## Exercise:
Among the lines of the records, find all that carry the word "pukes" and copy them.
********
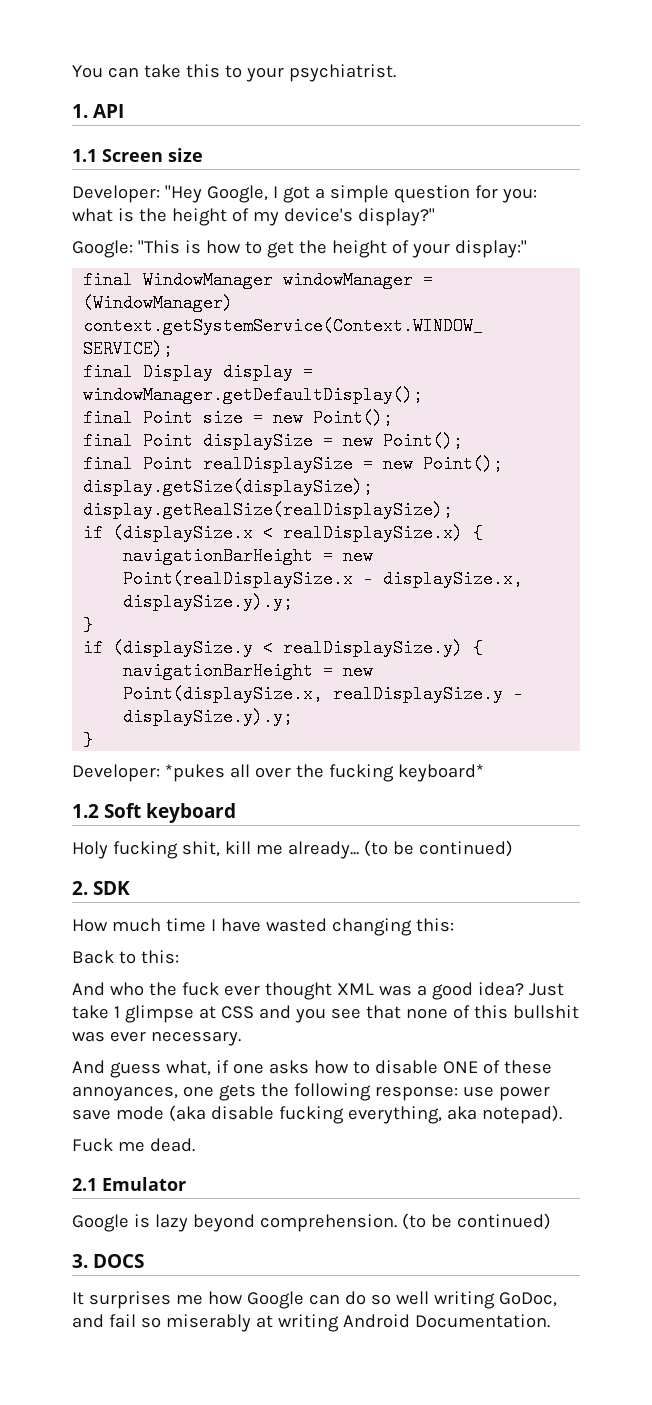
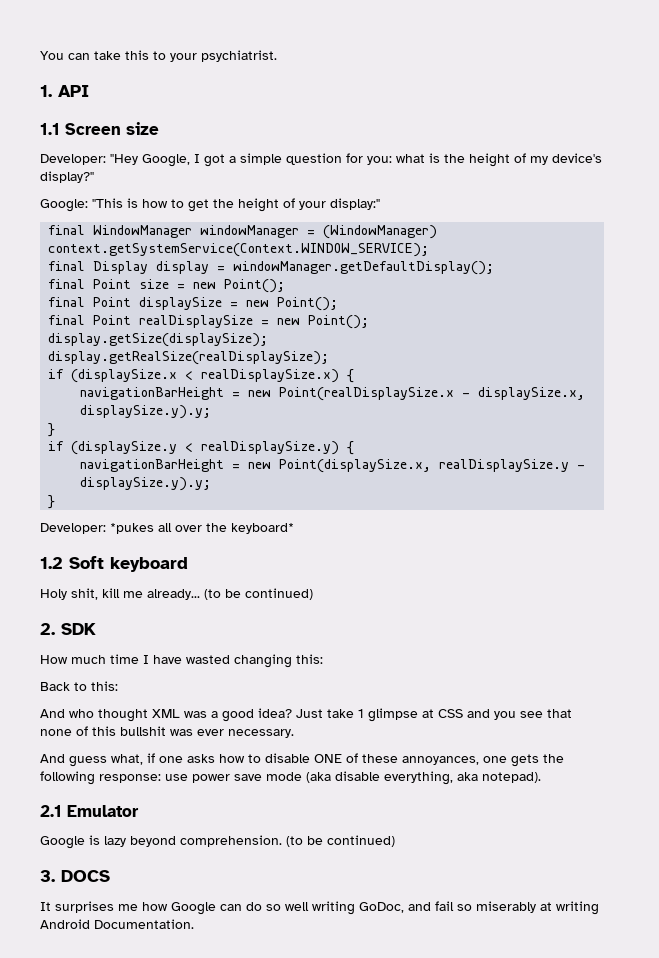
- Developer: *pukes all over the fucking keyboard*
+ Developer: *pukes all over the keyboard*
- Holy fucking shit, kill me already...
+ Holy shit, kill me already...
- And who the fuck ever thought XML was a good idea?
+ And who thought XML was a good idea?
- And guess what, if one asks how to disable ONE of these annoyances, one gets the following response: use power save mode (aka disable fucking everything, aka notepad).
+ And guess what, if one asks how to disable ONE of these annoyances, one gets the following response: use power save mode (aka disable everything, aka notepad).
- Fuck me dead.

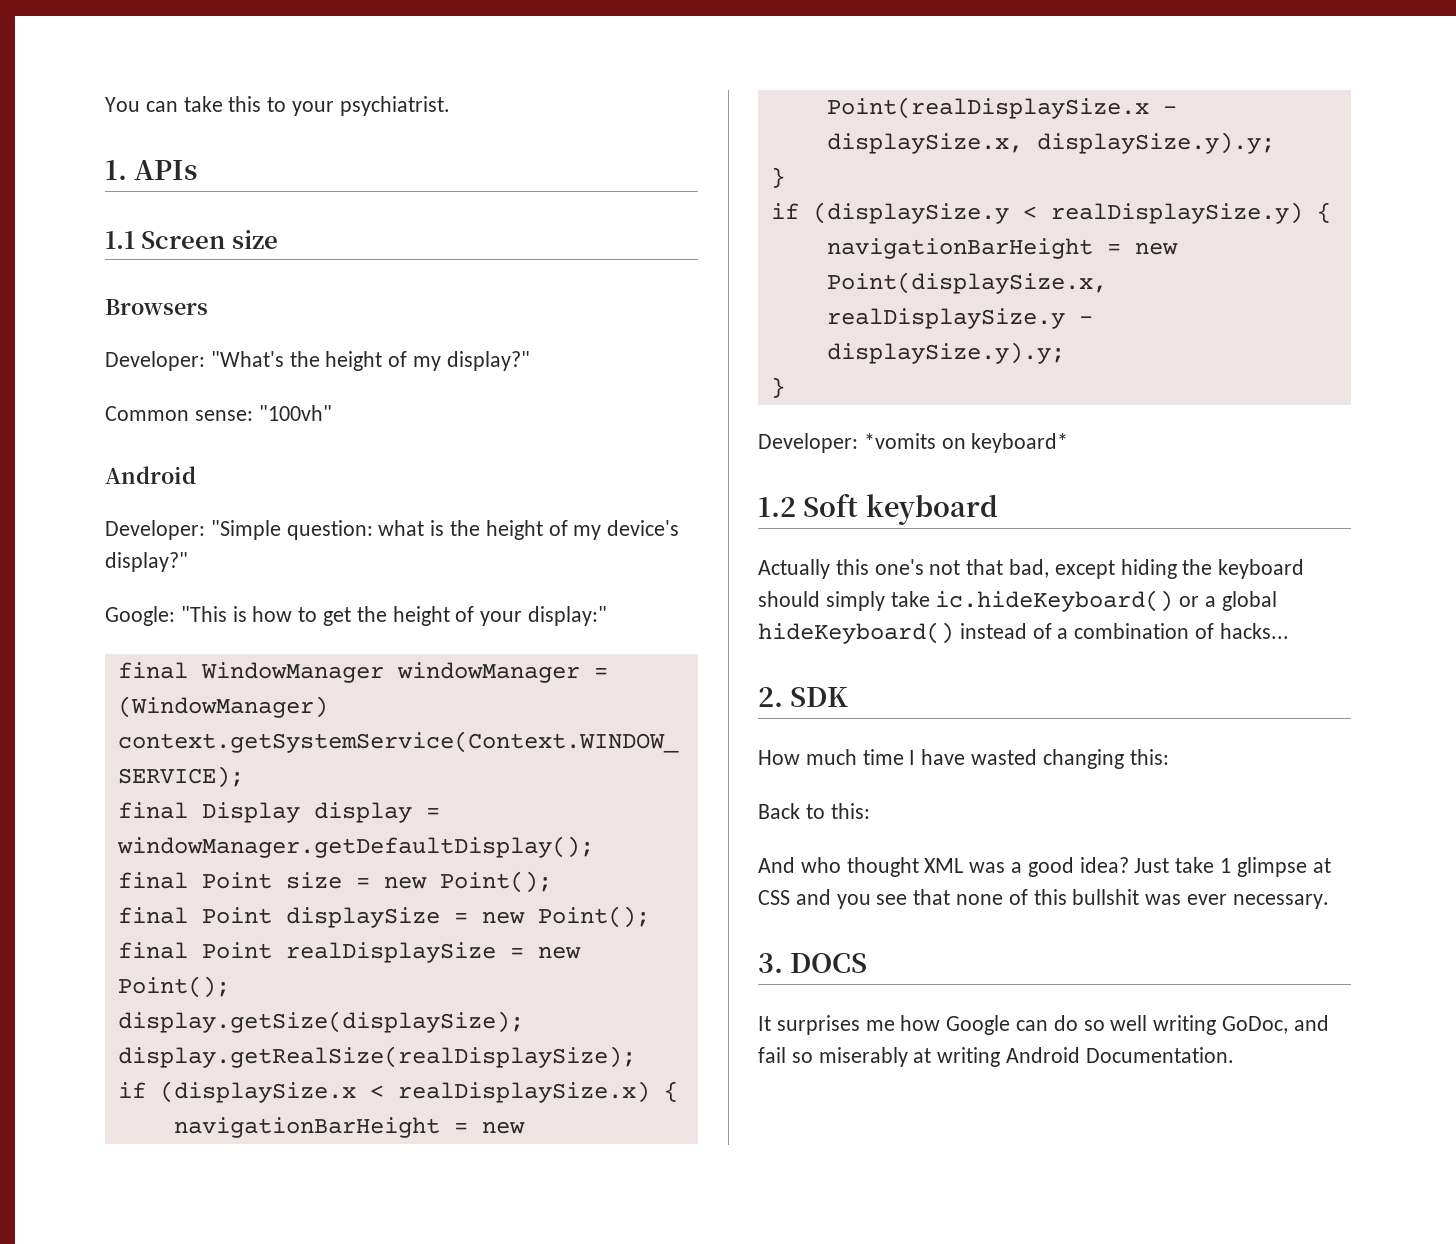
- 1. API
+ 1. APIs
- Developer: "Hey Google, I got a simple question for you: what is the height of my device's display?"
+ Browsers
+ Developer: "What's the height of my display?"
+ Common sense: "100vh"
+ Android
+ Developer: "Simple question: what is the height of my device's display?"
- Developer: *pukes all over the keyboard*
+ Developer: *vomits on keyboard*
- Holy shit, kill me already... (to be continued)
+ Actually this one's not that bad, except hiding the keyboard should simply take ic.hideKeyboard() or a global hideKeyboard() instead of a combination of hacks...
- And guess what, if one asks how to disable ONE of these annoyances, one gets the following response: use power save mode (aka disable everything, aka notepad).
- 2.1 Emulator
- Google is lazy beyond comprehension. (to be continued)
********
## Output:
- Developer: *pukes all over the fucking keyboard*
+ Developer: *pukes all over the keyboard*
- Developer: *pukes all over the keyboard*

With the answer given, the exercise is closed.